After copper hit a record high of $10,724.50 per tonne May 10 having soared 90% over the past year to hit $10,000/t for the first time since 2011, Australian group Barclay Pearce Capital said May 11 that investors should "strap on, because it still has plenty more room to run."
BHP Group and Rio Tinto Group's CEOs talked up their long-term bullishness on the fundamentals underpinning copper demand at the May 18 virtual Bank of America Global Metals, Mining and Steel Conference.
BHP chief Mike Henry said the miner expects primary copper demand to more than double over the next 30 years over what was produced over the past 30, in a scenario where temperature rises are limited to 1.5 degrees C above pre-industrial levels, in keeping with the targets outlined in the Paris Agreement on climate change.
Rio Tinto's Jakob Stausholm said that while "the last 12 months have told us to be really cautious" regarding popular predictions of a "super cycle," he does see a "huge niche" for copper, along with iron ore and aluminum as "governments around the world have become increasingly aligned in their focus on the transition to a lower carbon world."
Anglo American PLC CEO Mark Cutifani told the conference that miners are "perched on the edge of quite a material opportunity," citing an estimated $10 trillion to $20 trillion worth of stimulus packages set to be rolled out over the next decade and a growing world population and middle class.
Cutifani said that "when viewed in the context of the pandemic, the fragility of our species becomes an even more compelling case for new actions" on climate change. Thus, "the transition to a decarbonized society and what that means for supply and demand for our products becomes the defining issue of our time."
Stausholm also said Rio Tinto's portfolio metals like copper, iron ore and aluminum vital to a greener future are "not easily substituted."
However, Wood Mackenzie Metals and Mining Vice Chair Julian Kettle said in a May 18 note that while "copper is the major metal par excellence in terms of electrical conductivity," eclipsed by only the far more costly and much less abundant silver, aluminum is a looming substitution threat.
While aluminum's conductivity is about 40% below copper's, its density being 30% of copper's means aluminum cable is about half the weight of a copper one with the same conductivity, a property which aids handling and installation, Kettle said.
Karri Asset Advisors Principal Rob Zdravevski told S&P Global Market Intelligence that while both copper and aluminum have experienced "parabolic" rises of late, meaning a dramatic surge, such moves cannot last long, and predicts copper will fall by a third over the next 10 to 14 months.

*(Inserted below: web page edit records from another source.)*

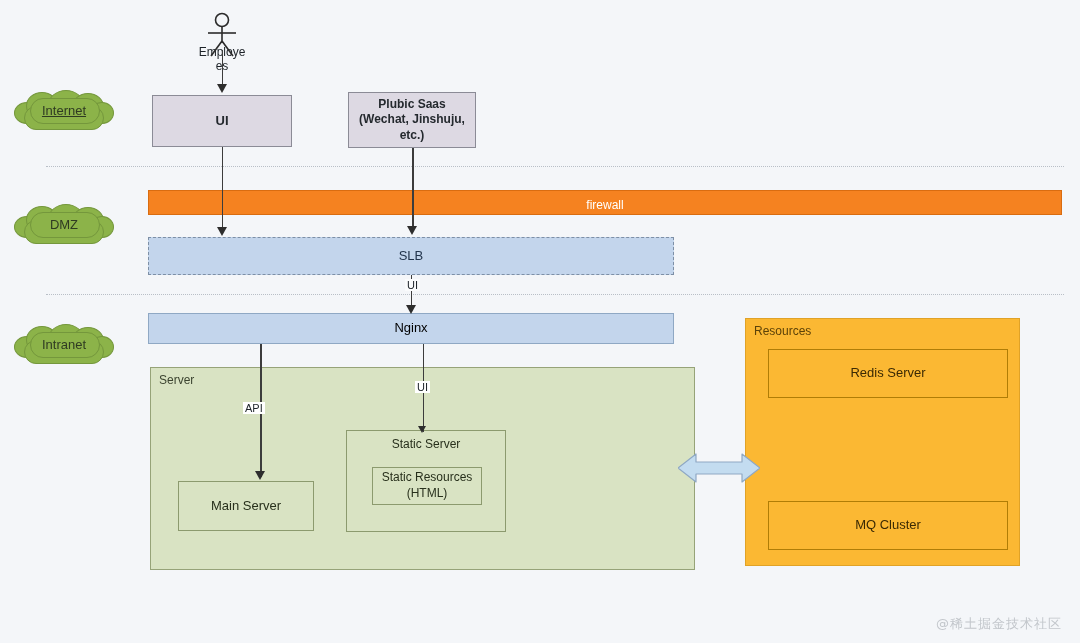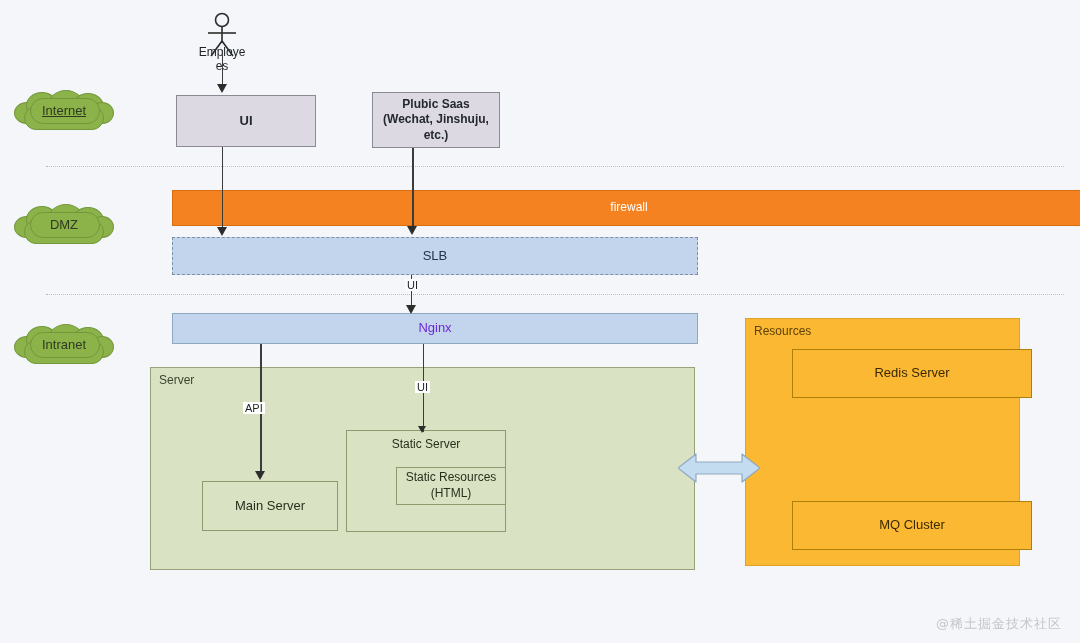--- a/index.html
+++ b/index.html
@@ -50,21 +50,20 @@
   .box {
     position: absolute;
     box-sizing: border-box;
     display: flex;
     align-items: center;
     justify-content: center;
     text-align: center;
     font-size: 13px;
     color: #24292e;
     line-height: 1.3;
-    margin-left: 24px;
   }
   
   .stack::before,
   .stack::after {
     content: "";
     position: absolute;
     box-sizing: border-box;
     z-index: -1;
   }
   
@@ -87,21 +86,21 @@
   .firewall {
     background: #f58220;
     border: 1px solid #d96c10;
     color: #ffffff;
     font-size: 12px;
   }
   
   .blue {
     background: #c3d5ec;
     border: 1px solid #8fa8c4;
-    color: #6d28d9;
+    color: #000000;
   }
   .blue-dashed {
     background: #c3d5ec;
     border: 1px dashed #7d8fa6;
     color: #23354d;
   }
   
   .green-container {
     position: absolute;
     box-sizing: border-box;
@@ -270,21 +269,21 @@
     <span>(Wechat, Jinshuju,</span>
     <span>etc.)</span>
   </div>
 
   <div class="vline" style="left:222px; top:147px; height:83px;"></div>
   <div class="arrowhead" style="left:217px; top:227px;"></div>
 
   <div class="vline thick" style="left:412px; top:148px; height:82px;"></div>
   <div class="arrowhead" style="left:407px; top:226px;"></div>
 
-  <div class="box firewall" style="left:148px; top:190px; width:914px; height:36px;">
+  <div class="box firewall" style="left:148px; top:190px; width:914px; height:25px;align-items:flex-end;">
     <span>firewall</span>
   </div>
 
   <div class="box blue-dashed" style="left:148px; top:237px; width:526px; height:38px;">
     <span>SLB</span>
   </div>
 
   <div class="vline" style="left:411px; top:275px; height:36px;"></div>
   <div class="edge-label" style="left:405px; top:279px;">UI</div>
   <div class="arrowhead" style="left:406px; top:305px;"></div>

The Western Australia-based global cross-asset investment advisor said that at its height in May, copper was trading at about 60% above its 200-week moving average.
This surge, coupled with the fact that copper was also 2.5 standard deviations over its weekly mean, show the commodity is in "dangerous territory," given 97% of asset prices generally live within two standard deviations of their mean.
"When you see commodity prices at above two standard deviations above its mean I tell clients they're at the wrong end of the cycle to be buying copper," he said.
Zdravevski does not subscribe to the "supercycle" theory, though he has been a "commodities bull" for the past year and "absolutely" believes in copper's fundamentals, particularly the electrification theme.
London-based Kettle told Market Intelligence that while it is "a bit too early to call a supercycle in copper," his firm sees a period of structural undersupply from the mid 2020s as the lack of investment in mine supply means demand expected from the accelerating energy transition cannot be met.
"Economic growth will slow from 2022 onwards as interest rates rise to head off inflation, as quantitative easing is progressively unwound and as taxes rise to help pay off debt," he said, all of which will occur as additional copper mine supply comes online from projects sanctioned from 2017 to 2020.
Though copper stocks will decline in 2021, Wood Mackenzie expects them to rise from 2022 to 2024 which should "take some heat out of prices."
However, "right now there is so much momentum in the copper price with so many bullish price forecasts and narrative around energy transition induced shortages it is likely that prices will remain above fundamentally justified levels, albeit lower than current spot prices," he said.
Investment advisory Shaw and Partners' senior analyst, Peter O'Connor, told Market Intelligence that pockets of demand recovery underscored by curtailed Latin American production due to COVID-19 are creating a market backdrop which is "without doubt positive."
Just how long that will last depends on how much further China and the U.S. will stimulate their economies, he said, while political risk in the world's top two copper producing countries Chile and Peru is also important.
An overhaul of Chile's market-orientated constitution is underway with mining royalties being debated, while a socialist who wants to redistribute mining wealth is leading the polls ahead of a June presidential election in Peru, Bloomberg reported May 17.
All this appears to be pointing to "some moderation" in copper prices in the second half of 2021, into 2022, O'Connor said.